Eighteen states and D.C. allow restaurants and/or bars to deliver distilled spirits in some form (though it was allowed pre-COVID in Indiana, New Jersey and Texas). In addition, 12 states and D.C. now permit curbside pickup of spirits from restaurants and/or bars.

And some states allow local jurisdictions to set the rules on to-go alcohol. Jackson, Miss., for example, this week approved a bill that will allow restaurants to sell cocktails to-go.

“What we’re seeing now, in the immediate, is governors extending those orders,” said David Wojnar, vice president of state government relations for the Distilled Spirits Council, pointing to states like Rhode Island, where to-go cocktails were allowed after stay-at-home orders were lifted, and New Jersey, where to-go cocktails will be allowed through the end of the year. “It’s recognition of what [restaurant operators] are up against.”

In Missouri, for example, to-go alcohol sales have reportedly been extended another month.

And some states have indicated that to-go alcohol could be here to stay.

In Texas, the Rusty Taco chain this week launched a Change.org petition asking Gov.
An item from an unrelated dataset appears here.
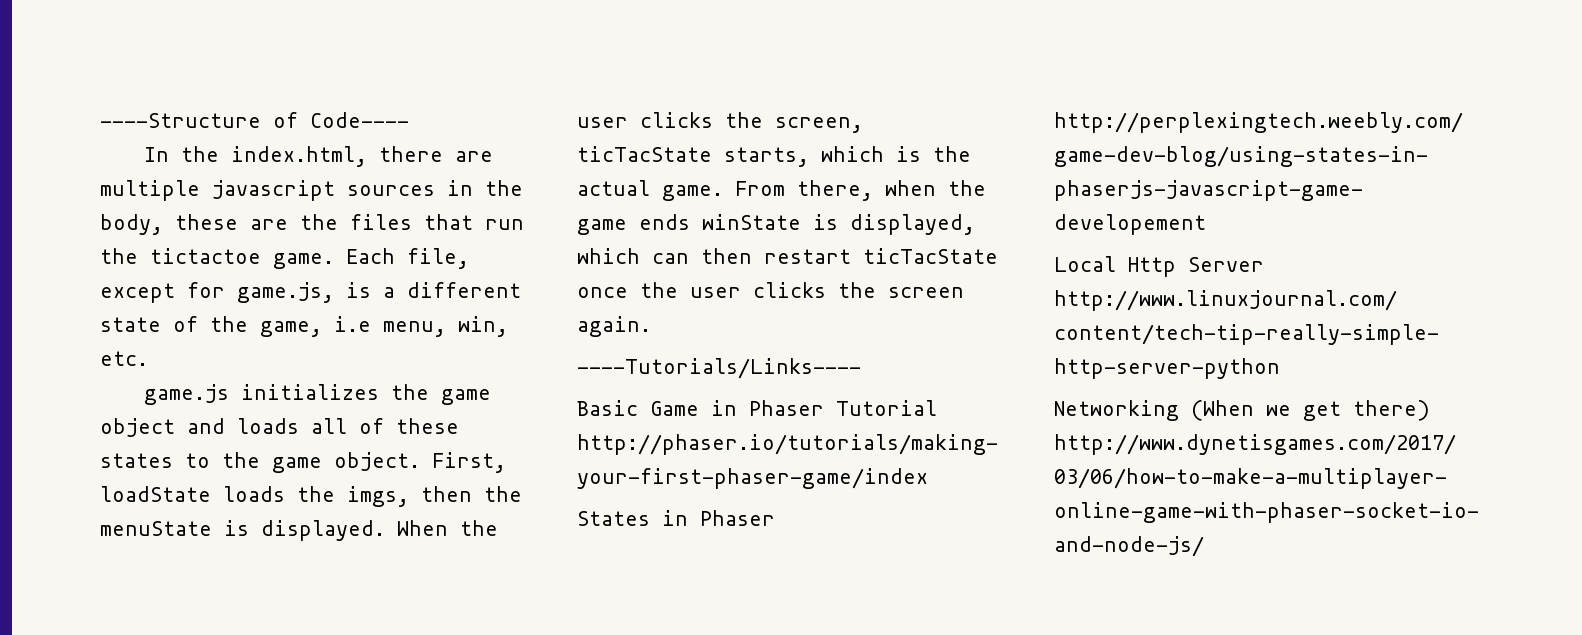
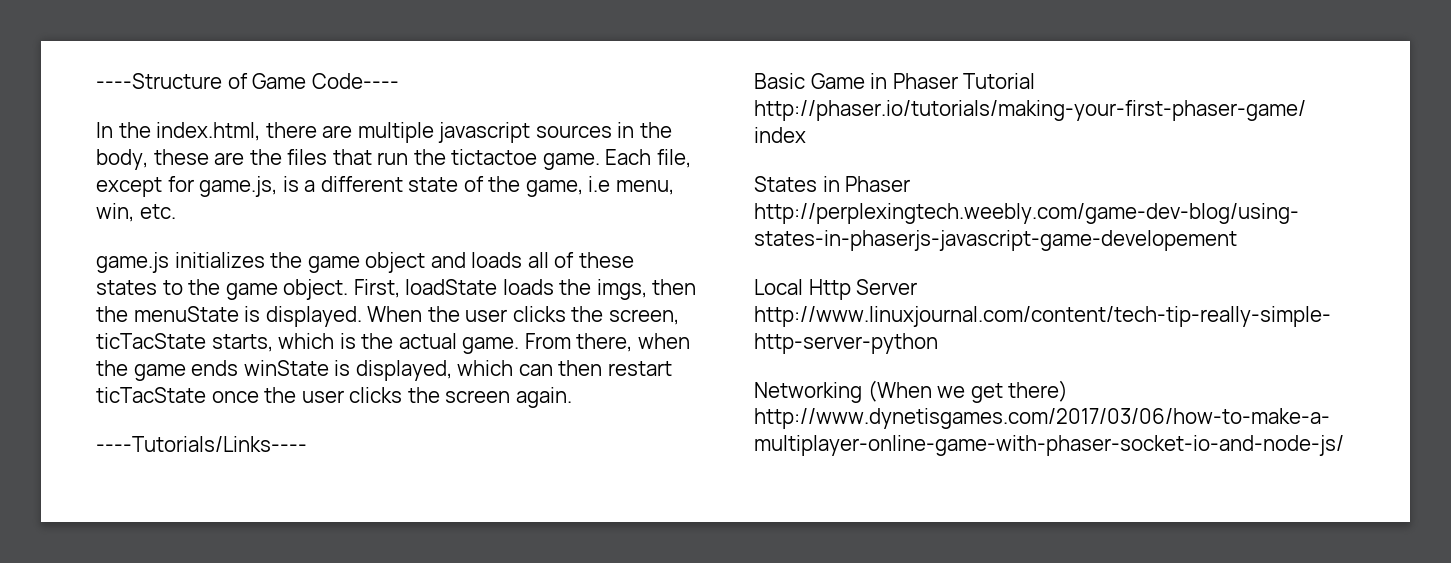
(298, 120) none -> [252,73,307,89] Game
Greg Abbott to make to-go alcohol sales permanently legal, which at press time had collected more than 3,000 signatures.

Pre-batched cocktails — as well as bottles of spirits, wine and beer — are now legal for takeout and delivery in Florida by executive order of Gov. Ron DeSantis, who told the press on May 5 he’d like to make that permanent.

"I allowed [restaurants] to deliver alcohol, I think that's been pretty popular. We're probably going to keep that going, maybe we'll have the legislature change the law on that, but I think that that's been good,” he said.

A lifeline

Rocco Mangel, the owner of 10-unit casual-dining concept Rocco’s Tacos, based in West Palm Beach, Fla., has taken full advantage of that, delivering bottles of tequila, wine and beer as well as bottled Margaritas. Alcohol now accounts for 30% of all delivery sales, he said.

“I just got a shipment of 3,818 liter bottles with stickers for bottles of Margaritas,” Mangel said, adding that his team batches the cocktail every morning and then bottles it. They’re $35 each.

Although the Margaritas are available pre-made, Mangel said some customers ask for the mix and tequila separately so they can mix them themselves, and he is happy to oblige.

Like Melman, Mangel is also using the newly loosened regulations to unload rare bottles from his tequila collection at a 25%-50% discount.

“So we’re selling the current inventory we have to help operations,” he said.

He prices more standard tequila at around what customers would find at liquor stores.

Margs_To_Go_-_TEXAS_ONLY.jpg

Alcohol can be mixed-in or left on top with these margaritas to-go.

Mici Handcrafted Italian, a six-unit chain based in Denver, has done so well with its sale of $10 bottles of house wine with any pizza order that it has had to cut back that offer’s availability to Monday through Thursday, because they were overwhelmed on weekends.

On Friday and Saturday, “we couldn’t keep up with the number of pizzas that we were selling to accompany the wine,” CEO Elliot Schiffer said.

“We had to reorder wine three times in a single week, which is very atypical,” he said.

At $10, the wine is still profitable, but at a lower price than in liquor stores, where it’s around $13-$14.

Under normal, pre-coronavirus conditions, beer and wine sales — mostly wine — account for about 5% of income at Mici.

Schiffer noted, however, that these days, although his customers are ordering plenty of still wine, they aren’t buying Prosecco.

Although they’re drinking plenty, they don’t seem to be doing so in celebration.